I feel frustrated, and go into the home kitchen which is normal sized and think I may at least fix myself a cup of coffee. When I’m in there, I hear some women talking, one is upset. I go to see what’s up and they tell me the upset woman is a psychic and she is upset about a vision she saw of coming danger. The others are worried and I try to calm them. I try to explain to them that all this worry will just cause bad energy to come to them.
We are in a room with a window overlooking some pastures, and I notice a storm building. I suggest that what the psychic saw was the coming storm, and she probably just misinterpreted. The psychic then tells me no, it was specific, there will be a plane crash, sometime tonight. The women are upset because their daughters are flying out that night, and they are worried it will be their plane. I realize my flight is also for this night and rethink it, decide perhaps not to take the plane. I tell the women to keep their daughters at home, even if it’s a false alarm, at least they will not worry.

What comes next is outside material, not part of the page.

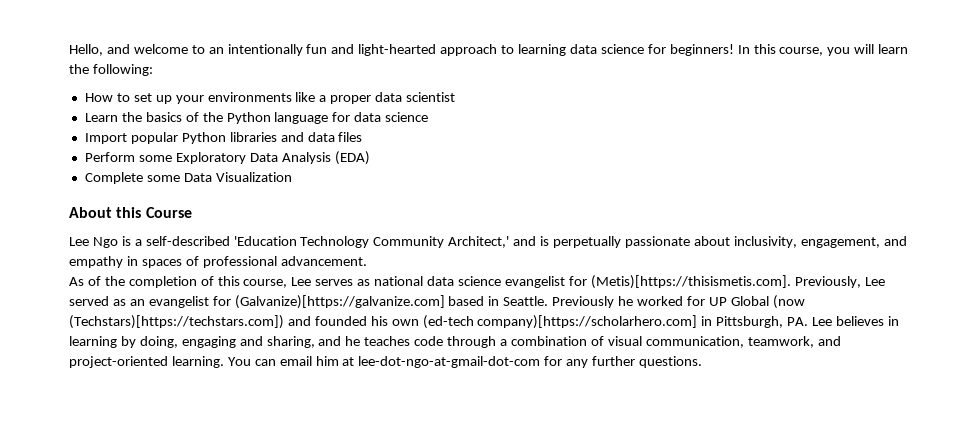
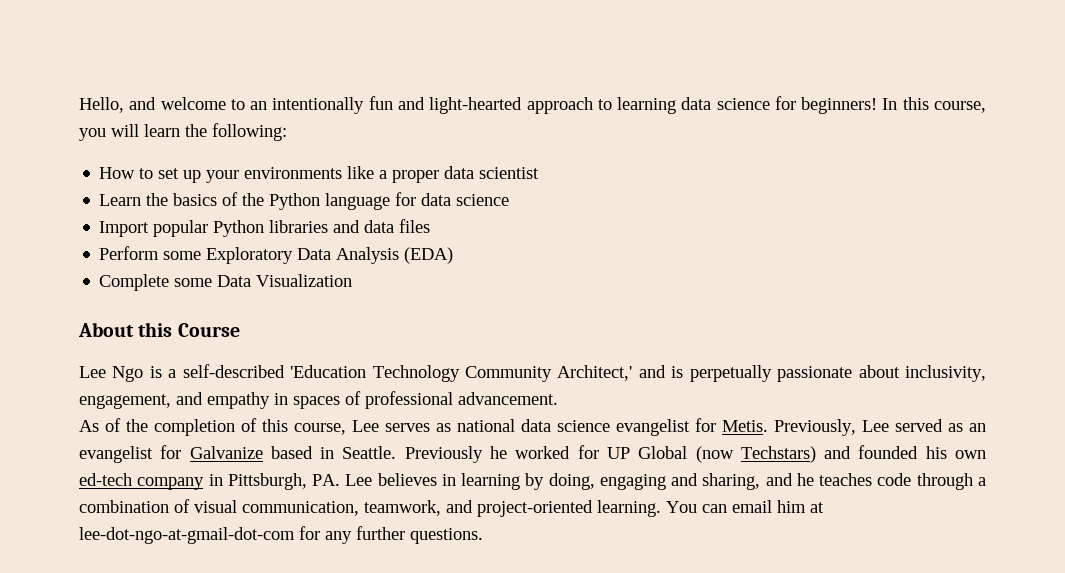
[590,275,791,289] (Metis)[https://thisismetis.com]. -> [722,420,768,432] Metis.
[234,295,445,309] (Galvanize)[https://galvanize.com] -> [189,446,263,459] Galvanize
[69,315,284,329] (Techstars)[https://techstars.com]) -> [740,446,816,463] Techstars)
[422,315,698,329] (ed-tech company)[https://scholarhero.com] -> [79,473,205,490] ed-tech company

Well, that was some reunion! No idea where it came from but it was nice to see my parents (both now deceased) in their favorite element – at least, my mom’s favorite element – entertaining. I felt my usual claustrophobia in large crowds, out of place, not at all in my element. The book store is a recurring theme any time I dream of Texas. Kind of odd now that I can order books in English for my Kindle, but the desire to browse was just as strong as usual. No ideas about the baby, or the psychic or any of the rest.
Setting: Eden, my parents’ home, large reception rooms, a street with a bookstore, my parents’ room,
People: My parents, generic relatives, a friendly woman, fussy baby, talking baby, chef, friendly questioners, psychic, worried women
Props: Sofas, chairs, tables, food, desserts, large screen tv, window
Actions: Talking to others, mingling, trying to fit in, cuddling the baby, missing food, exploring a bedroom, reassuring the fearful women
Feelings: Feeling totally out of place, out of my element, but happy to see my parents. Very aware that I don’t know these people who are supposed to be my relatives. Awkward. Relief when someone talks to me, is friendly. Frustrated about the food, in charge with the baby, enthused about the tv and about the book store, somewhat anxious about the psychic’s prediction. Mostly just wanting out of there, away from the crowd.
Snippets of thought: Too many people, why don’t I know any of them? I want out, want to get away. I find refuge in taking care of the baby, then in exploring the bedroom, finding the tv, thinking about the bookstore, all of the things I like. I want peace, not this huge gathering, I want to be alone, yet I enjoy holding the baby and talking with just the one person at a time. Storm building. Keep daughters home??